EXERCISE MATERIAL
________

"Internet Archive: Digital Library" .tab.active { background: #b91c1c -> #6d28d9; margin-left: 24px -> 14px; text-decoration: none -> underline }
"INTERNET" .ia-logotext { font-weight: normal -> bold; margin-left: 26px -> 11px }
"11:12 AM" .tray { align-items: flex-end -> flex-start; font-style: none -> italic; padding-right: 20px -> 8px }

________

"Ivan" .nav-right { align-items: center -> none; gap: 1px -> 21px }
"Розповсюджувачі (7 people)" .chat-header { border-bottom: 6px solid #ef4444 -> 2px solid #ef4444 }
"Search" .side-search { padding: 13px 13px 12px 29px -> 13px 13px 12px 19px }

________

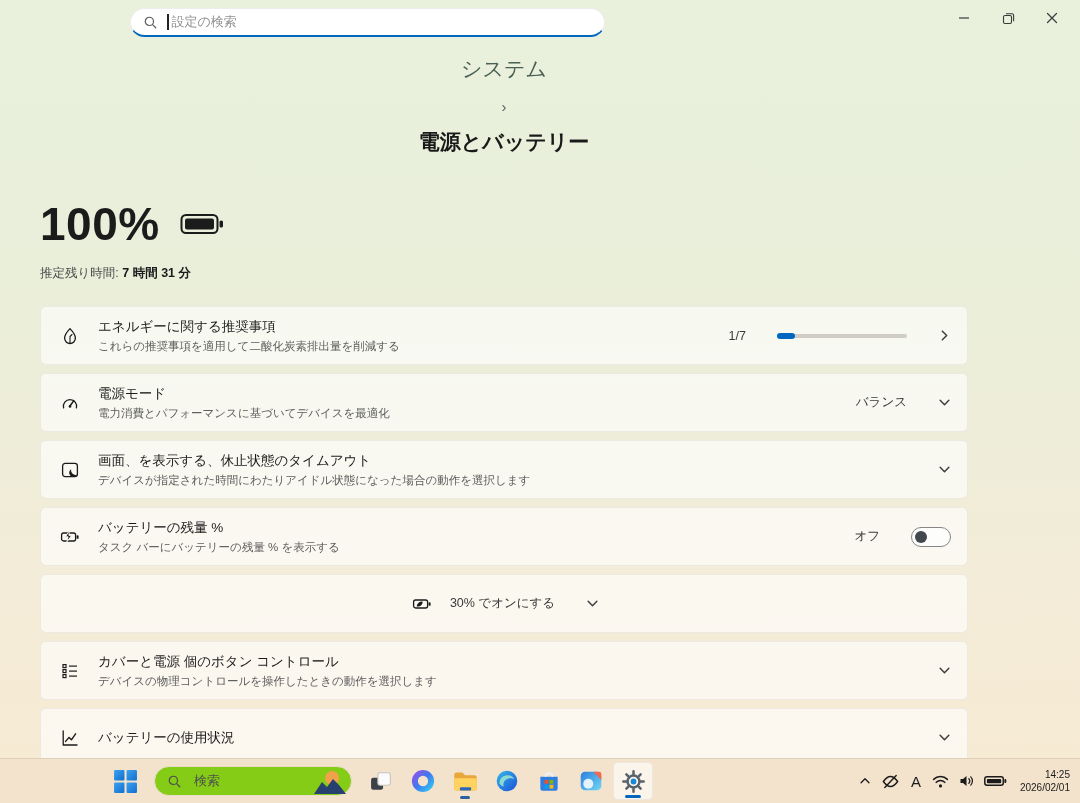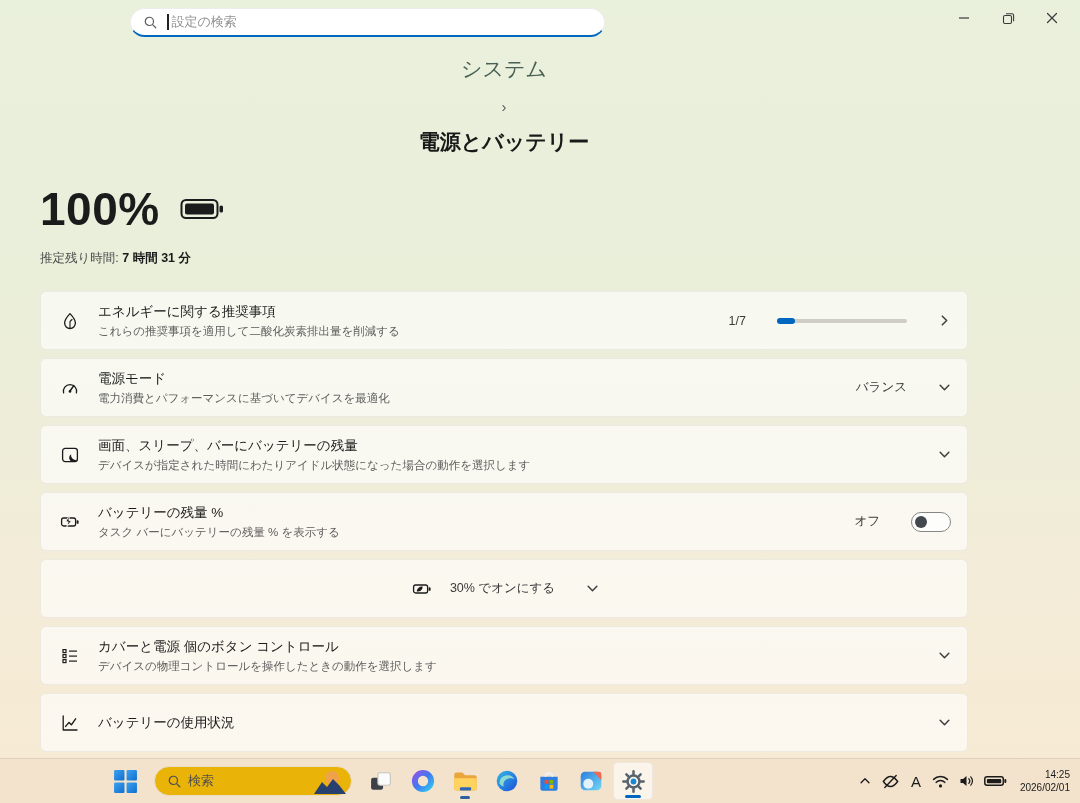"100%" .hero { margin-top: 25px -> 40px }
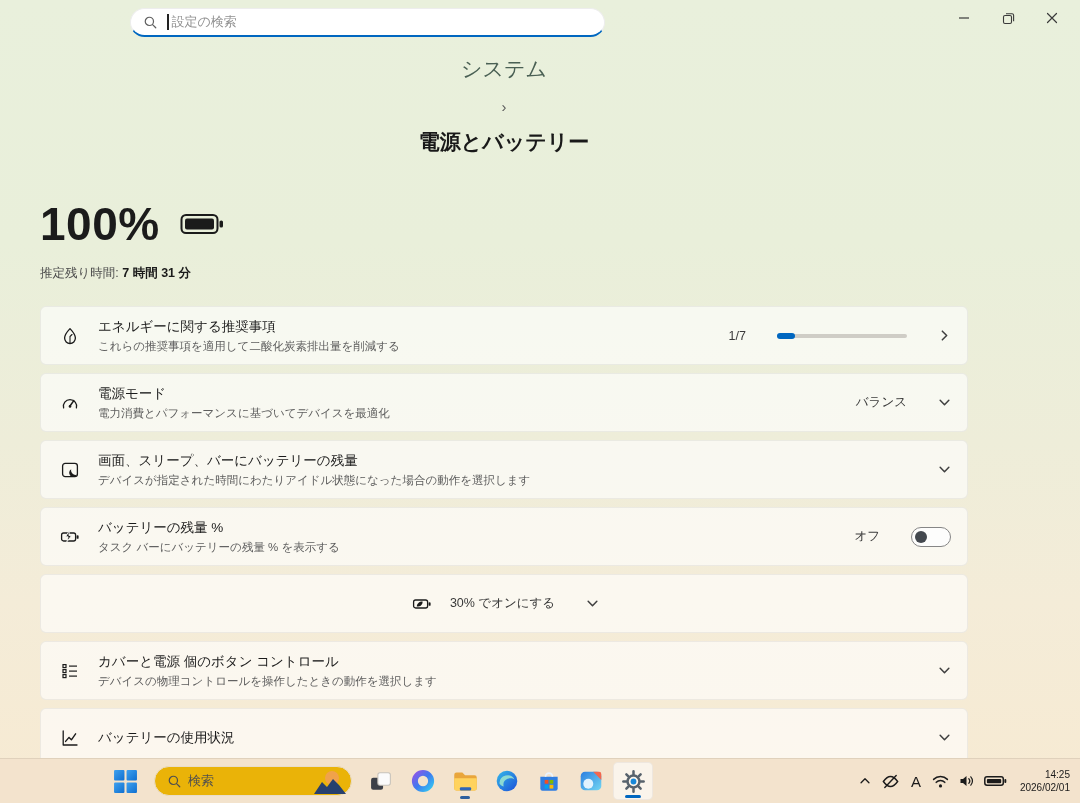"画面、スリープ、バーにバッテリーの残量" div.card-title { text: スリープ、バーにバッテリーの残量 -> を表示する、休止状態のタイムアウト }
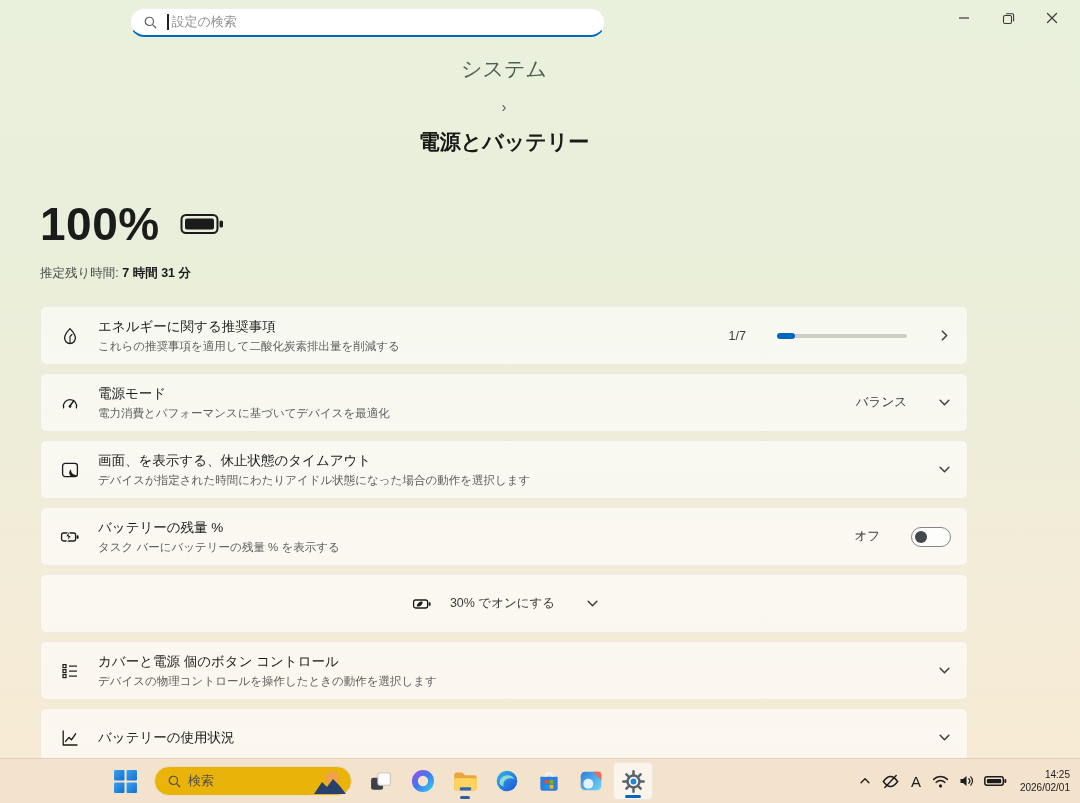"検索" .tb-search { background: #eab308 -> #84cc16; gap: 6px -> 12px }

________

REQUIREMENT
Take the entries above and return only the lines from the one with "font-weight: normal ->" to the one with "align-items: flex-end ->", both included, unchanged.

ANSWER BELOW
"INTERNET" .ia-logotext { font-weight: normal -> bold; margin-left: 26px -> 11px }
"11:12 AM" .tray { align-items: flex-end -> flex-start; font-style: none -> italic; padding-right: 20px -> 8px }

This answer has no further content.